Trump is like King Ralph, in a way. He is obviously unfit for his office, a fish out of water. Yet he is not playing a farce, but a melodrama. And he not only drags everybody into the ruckus he creates, he gets in the way of the policy objectives he himself wants to follow.
And yet.
And yet, important things are getting done. Things Republicans have criticized Democrats for not doing, things Republicans promised us they wanted to do. Yet they never could get them done. Trump seems to be doing a fair amount of them. At the level of deregulation, at enforcing the law, at appointing judges, at refusing to act beyond constitutional bounds, the Trump administration has done some good things.

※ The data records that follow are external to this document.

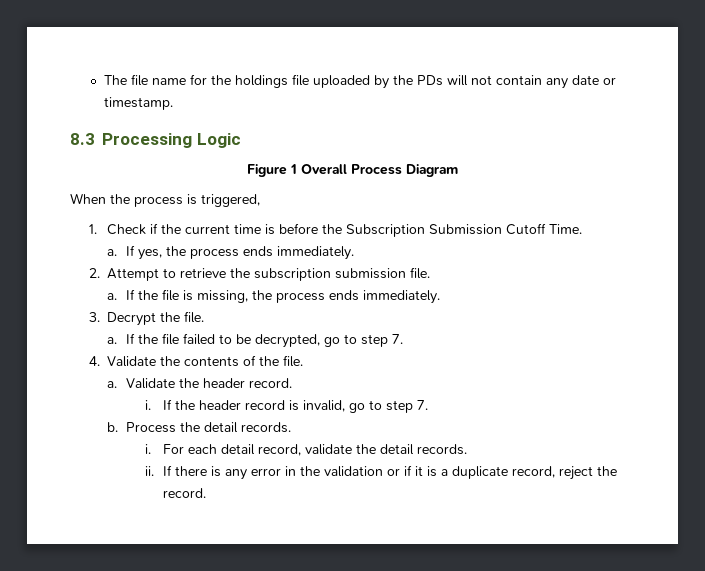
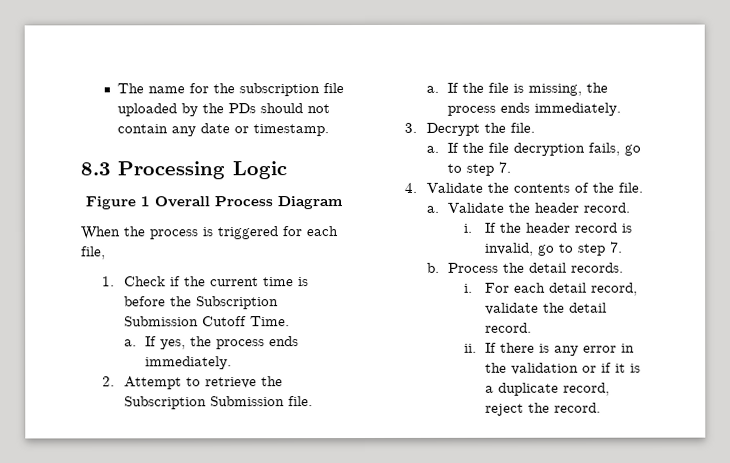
- The file name for the holdings file uploaded by the PDs will not contain any date or timestamp.
+ The name for the subscription file uploaded by the PDs should not contain any date or timestamp.
- When the process is triggered,
+ When the process is triggered for each file,
- 2. Attempt to retrieve the subscription submission file.
+ 2. Attempt to retrieve the Subscription Submission file.
- If the file failed to be decrypted, go to step 7.
+ If the file decryption fails, go to step 7.
- For each detail record, validate the detail records.
+ For each detail record, validate the detail record.

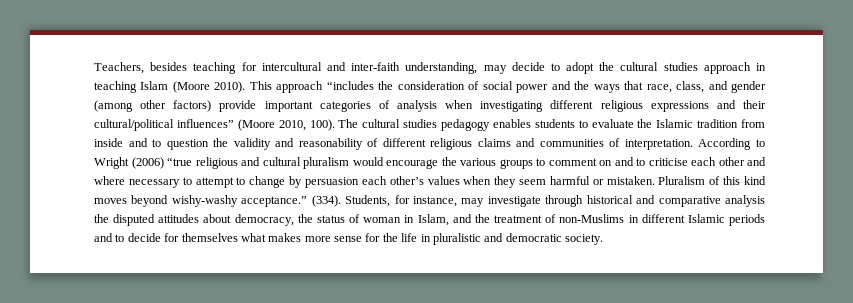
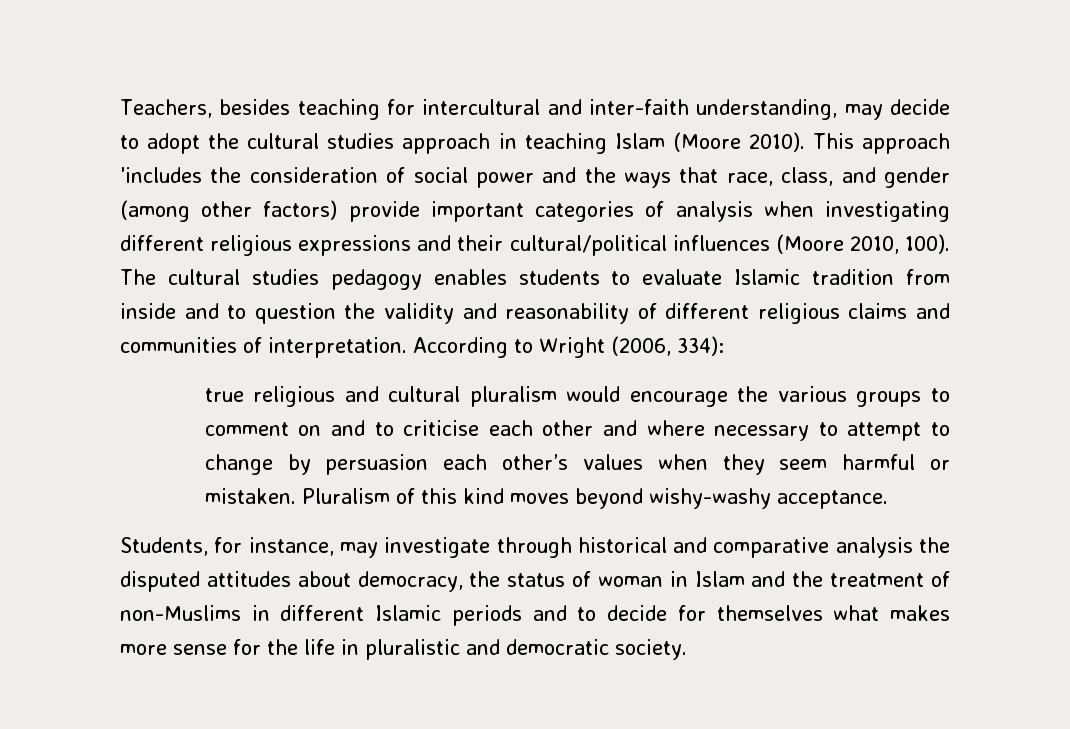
- This approach “includes the consideration of social power and the ways that race, class, and gender (among other factors) provide important categories of analysis when investigating different religious expressions and their cultural/political influences” (Moore 2010, 100).
+ This approach 'includes the consideration of social power and the ways that race, class, and gender (among other factors) provide important categories of analysis when investigating different religious expressions and their cultural/political influences (Moore 2010, 100).
- The cultural studies pedagogy enables students to evaluate the Islamic tradition from inside and to question the validity and reasonability of different religious claims and communities of interpretation.
+ The cultural studies pedagogy enables students to evaluate Islamic tradition from inside and to question the validity and reasonability of different religious claims and communities of interpretation.
- According to Wright (2006) “true religious and cultural pluralism would encourage the various groups to comment on and to criticise each other and where necessary to attempt to change by persuasion each other’s values when they seem harmful or mistaken.
+ According to Wright (2006, 334):
+ true religious and cultural pluralism would encourage the various groups to comment on and to criticise each other and where necessary to attempt to change by persuasion each other’s values when they seem harmful or mistaken.
- Pluralism of this kind moves beyond wishy-washy acceptance.” (334). Students, for instance, may investigate through historical and comparative analysis the disputed attitudes about democracy, the status of woman in Islam, and the treatment of non-Muslims in different Islamic periods and to decide for themselves what makes more sense for the life in pluralistic and democratic society.
+ Pluralism of this kind moves beyond wishy-washy acceptance.
+ Students, for instance, may investigate through historical and comparative analysis the disputed attitudes about democracy, the status of woman in Islam and the treatment of non-Muslims in different Islamic periods and to decide for themselves what makes more sense for the life in pluralistic and democratic society.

At the same time, the Gong Show starring Donald Trump is coinciding with a general meltdown of the political classes. I don't think he's got much to do with this, but suddenly, people are seeing that our political elites are all much of a muchness -- and most of them don't think much of us. Nor is the behavior of the previously sanctimonious up to the scrutiny they have inflicted on others.
So what's going on? I must confess, I really don't know. But I have a theory, or maybe just a metaphor. Donald Trump is like a violent emetic. His presidency is causing a kind of explosive diarrhea-cum-projectile vomiting of the political and cultural elites. He's getting sprayed by it all, too, but their hatred of him has made them all crazy, and lots of masks are slipping. Chickens are coming home to roost. People are no longer persuaded by the smooth words of those who think they know best for us.
So, maybe Trump's administration will be remembered as better than it now appears. I don't know. I know I'm exhausted by it all. I'd prefer a President who had some sense of how to comport himself. But at the bottom of it all, I really think Trump is trying to do it right, and that he really does love his country. If we survive all this, maybe we'll be better for it. And maybe when he leaves office, whenever and however, we will feel, simultaneously, that we are glad that he's gone, but also glad that he was our President.